Word for word, restate each of the entries below, and drop every picture.

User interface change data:
=== Section Start ===
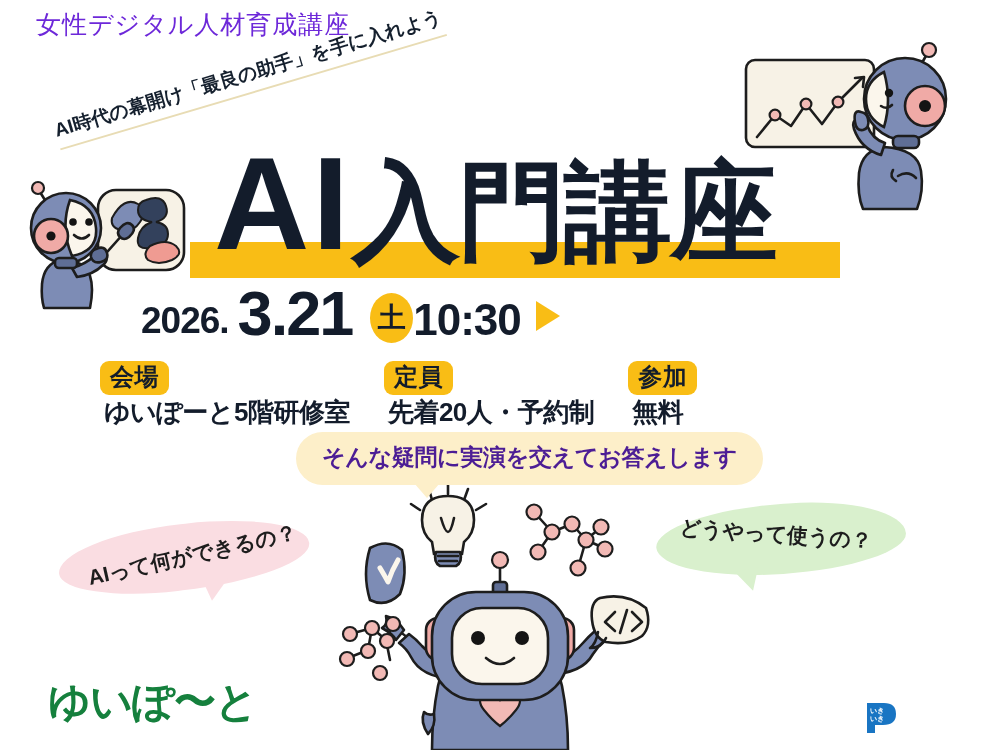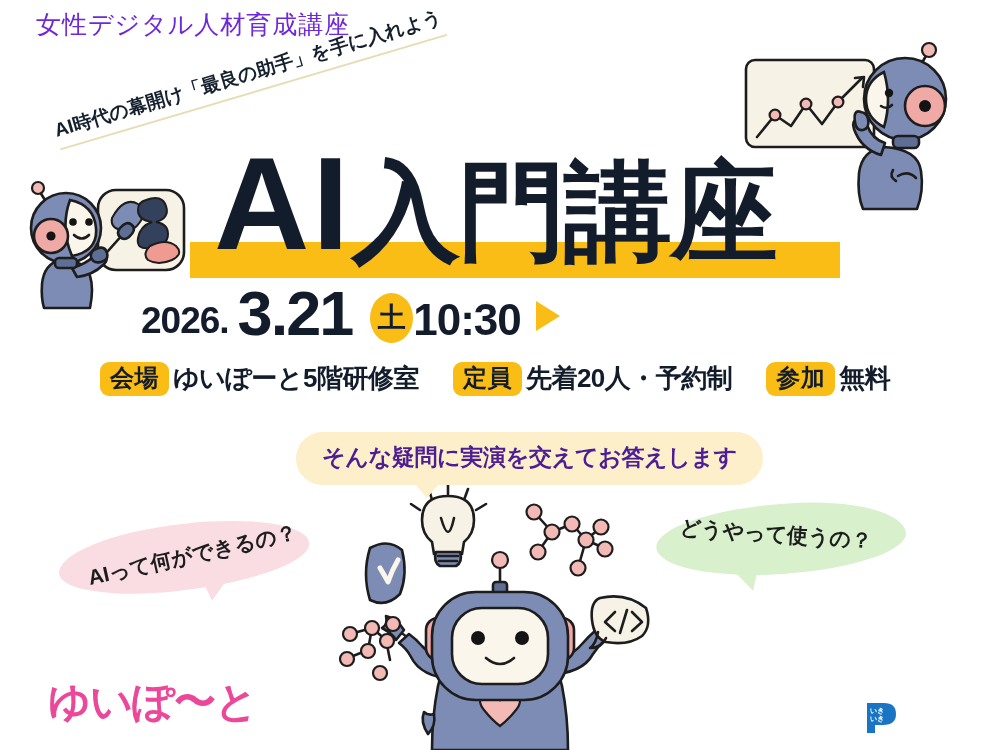--- a/index.html
+++ b/index.html
@@ -84,7 +84,7 @@
     position: absolute; left: 100px; top: 361px;
     display: flex; align-items: center;
   }
-  .info-group { display: flex; align-items: center; }
+  .info-group { display: flex; align-items: flex-start; flex-direction: column; }
   .info-group + .info-group { margin-left: 34px; }
   .pill {
     background: #f9bd15; color: #131c2b;

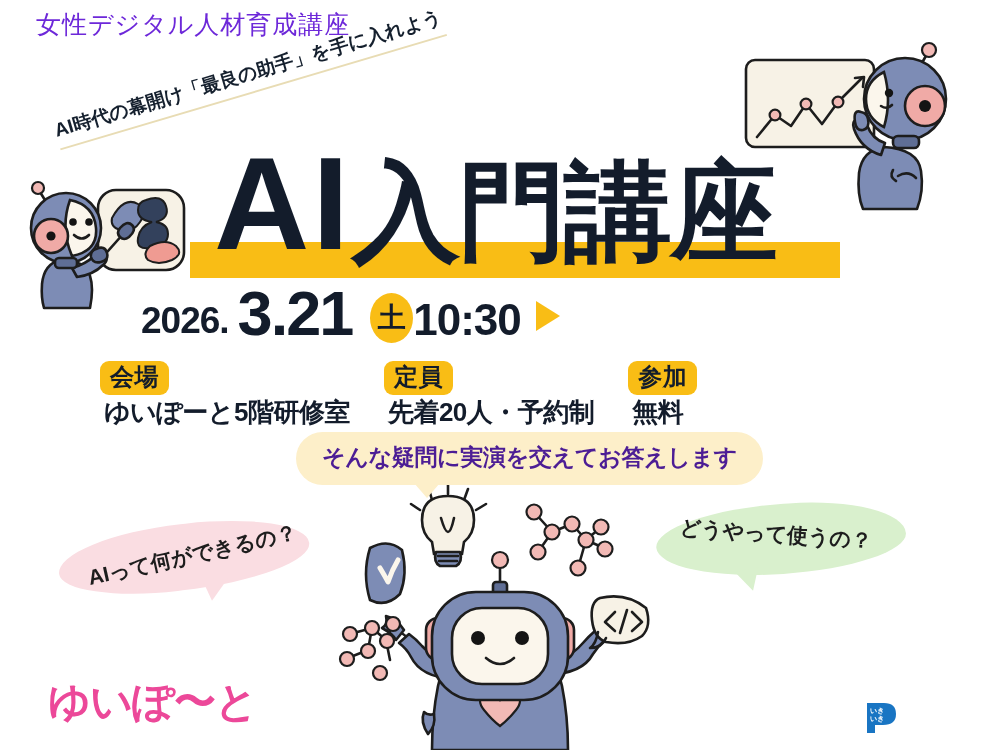--- a/index.html
+++ b/index.html
@@ -167,7 +167,7 @@
   .brand-logo {
     position: absolute; left: 48px; top: 674px;
     font-size: 42px; font-weight: 900;
-    color: #ec4899; letter-spacing: -1px;
+    color: #15803d; letter-spacing: -1px;
     white-space: nowrap;
   }
   .city-logo {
=== Section End ===
**Solution to the problem**
--- a/index.html
+++ b/index.html
@@ -84,7 +84,7 @@
     position: absolute; left: 100px; top: 361px;
     display: flex; align-items: center;
   }
-  .info-group { display: flex; align-items: center; }
+  .info-group { display: flex; align-items: flex-start; flex-direction: column; }
   .info-group + .info-group { margin-left: 34px; }
   .pill {
     background: #f9bd15; color: #131c2b;

--- a/index.html
+++ b/index.html
@@ -167,7 +167,7 @@
   .brand-logo {
     position: absolute; left: 48px; top: 674px;
     font-size: 42px; font-weight: 900;
-    color: #ec4899; letter-spacing: -1px;
+    color: #15803d; letter-spacing: -1px;
     white-space: nowrap;
   }
   .city-logo {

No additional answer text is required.